- Source material:
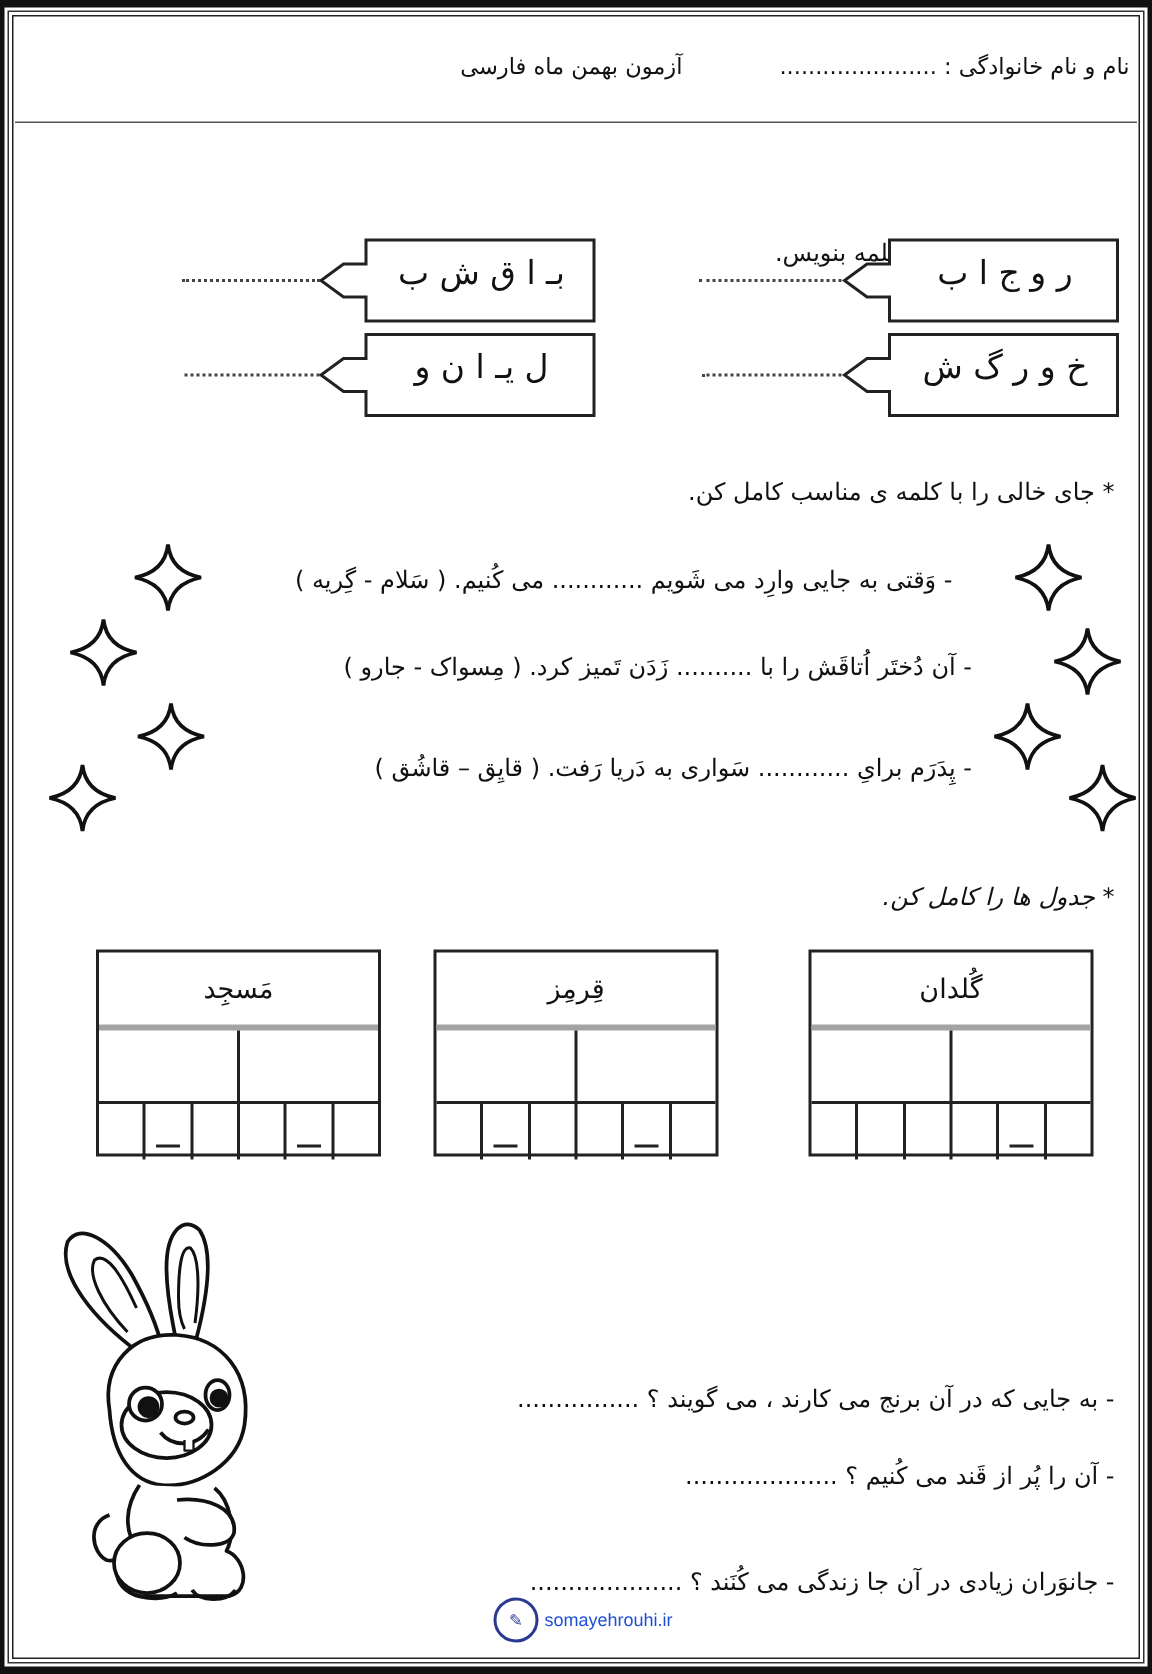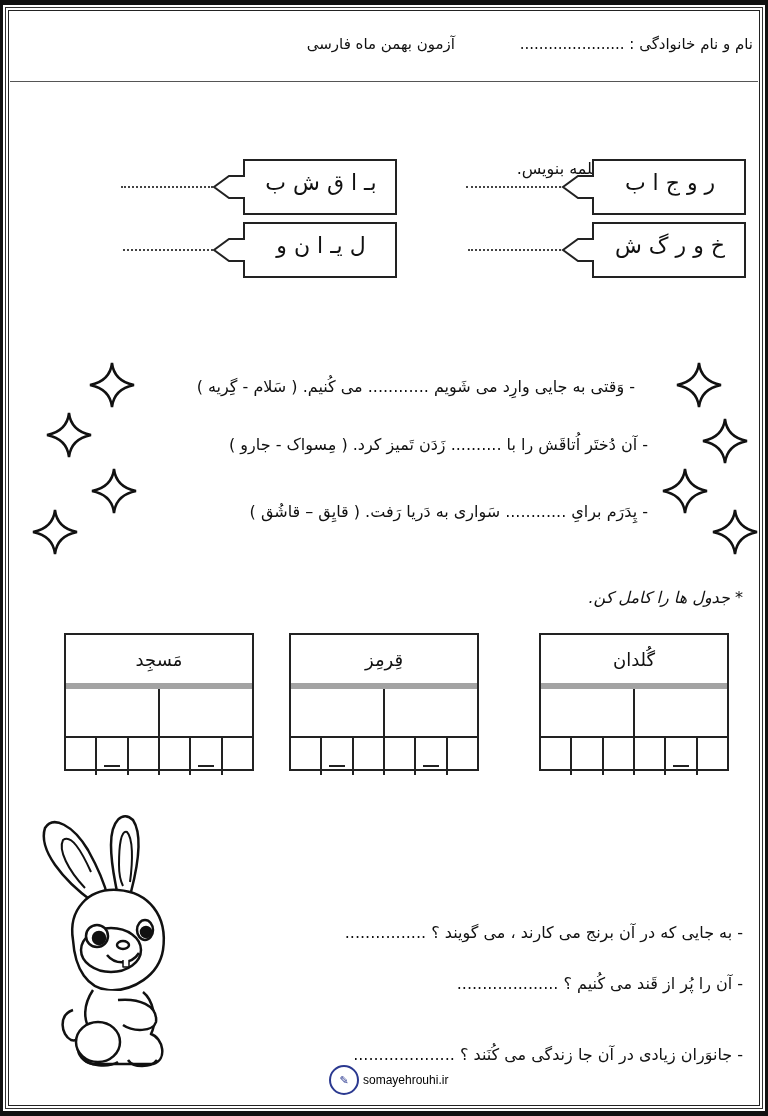--- a/index.html
+++ b/index.html
@@ -76,6 +76,7 @@
   </div>
   <div class="dotline" style="left:120px;top:244px;width:90px;"></div>
 
+  <div class="txt t-q" style="right:22px;top:313px;">* جای خالی را با کلمه ی مناسب کامل کن.</div>
   <div class="txt t-line" style="right:130px;top:372px;">- وَقتی به جایی وارِد می شَویم ............ می کُنیم. ( سَلام - گِریه )</div>
   <div class="txt t-line" style="right:117px;top:430px;">- آن دُختَر اُتاقَش را با .......... زَدَن تَمیز کرد. ( مِسواک - جارو )</div>
   <div class="txt t-line" style="right:117px;top:497px;">- پِدَرَم برایِ ............ سَواری به دَریا رَفت. ( قایِق – قاشُق )</div>

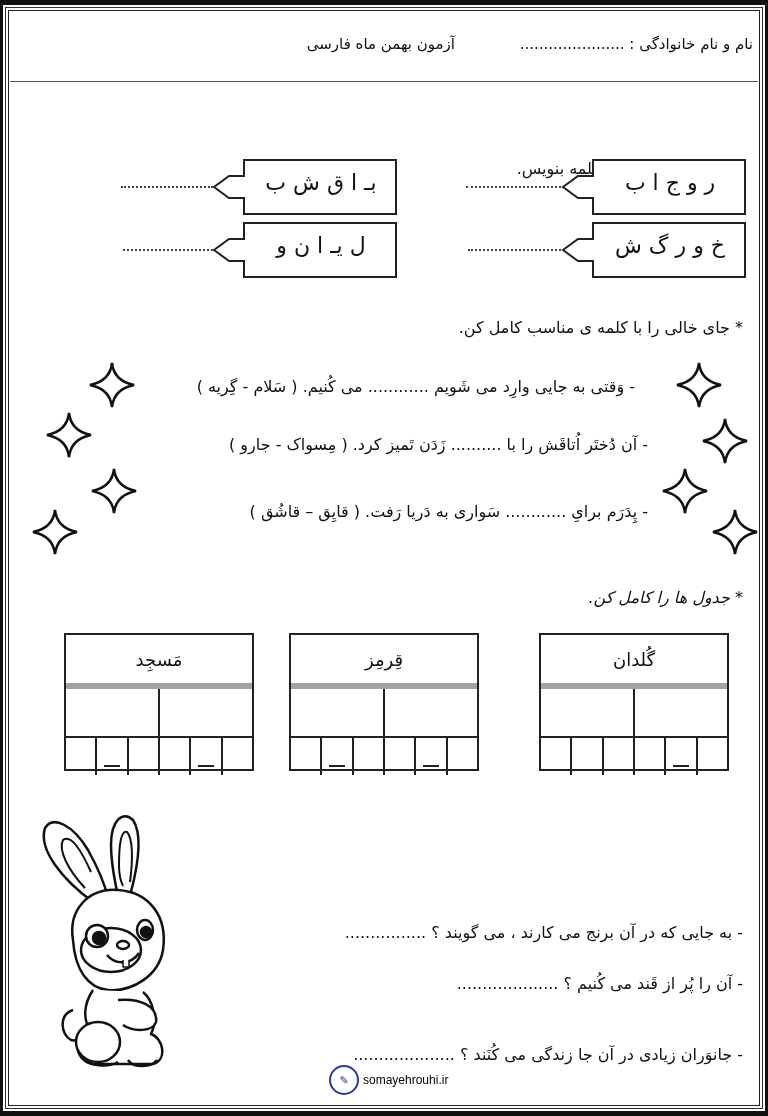--- a/index.html
+++ b/index.html
@@ -18,7 +18,7 @@
   .dotline{position:absolute;border-top:2px dotted #444;height:0;}
   .star{position:absolute;}
   .table{position:absolute;width:190px;height:138px;border:2px solid #222;box-sizing:border-box;}
-  .table .head{height:48px;border-bottom:6px solid #a3a3a3;display:flex;align-items:center;justify-content:center;font-size:18px;direction:rtl;}
+  .table .head{height:48px;border-bottom:4px solid #a3a3a3;display:flex;align-items:center;justify-content:center;font-size:18px;direction:rtl;}
   .table .mid{height:47px;border-bottom:2px solid #222;display:flex;}
   .table .mid div{flex:1;}
   .table .mid div+div{border-left:2px solid #222;}

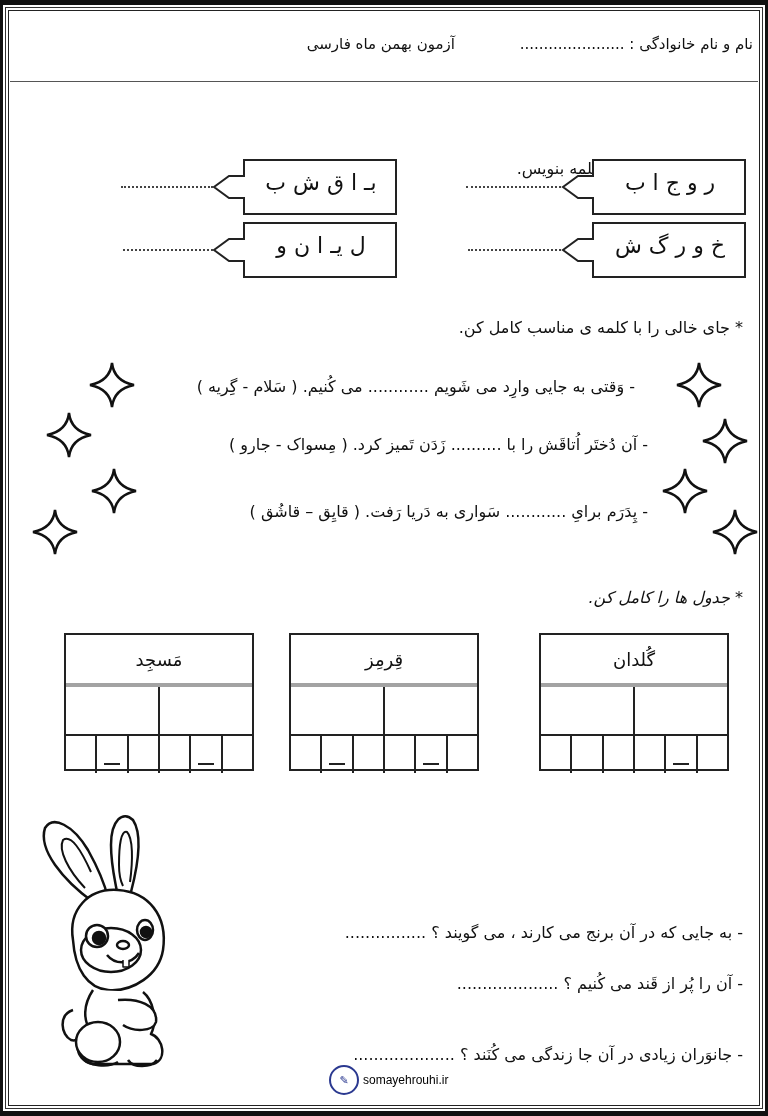--- a/index.html
+++ b/index.html
@@ -29,7 +29,7 @@
   .bunny{position:absolute;left:30px;top:805px;}
   .logo{position:absolute;left:326px;top:1060px;display:flex;align-items:center;}
   .logo-circle{width:30px;height:30px;border-radius:50%;border:2px solid #2b3990;background:#fff;display:flex;align-items:center;justify-content:center;font-size:11px;color:#2b3990;font-weight:bold;box-sizing:border-box;}
-  .logo-text{font-size:12px;color:#000000;margin-left:4px;font-family:"Liberation Sans",sans-serif;}
+  .logo-text{font-size:12px;color:#1d4ed8;margin-left:4px;font-family:"Liberation Sans",sans-serif;}
 </style>
 </head>
 <body>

- Work order:
Reproduce only the lines from the beginning of the data through the line that contains "مناسب کامل کن.</div>", both included, and please drop the pictures.

- Task response:
--- a/index.html
+++ b/index.html
@@ -76,6 +76,7 @@
   </div>
   <div class="dotline" style="left:120px;top:244px;width:90px;"></div>
 
+  <div class="txt t-q" style="right:22px;top:313px;">* جای خالی را با کلمه ی مناسب کامل کن.</div>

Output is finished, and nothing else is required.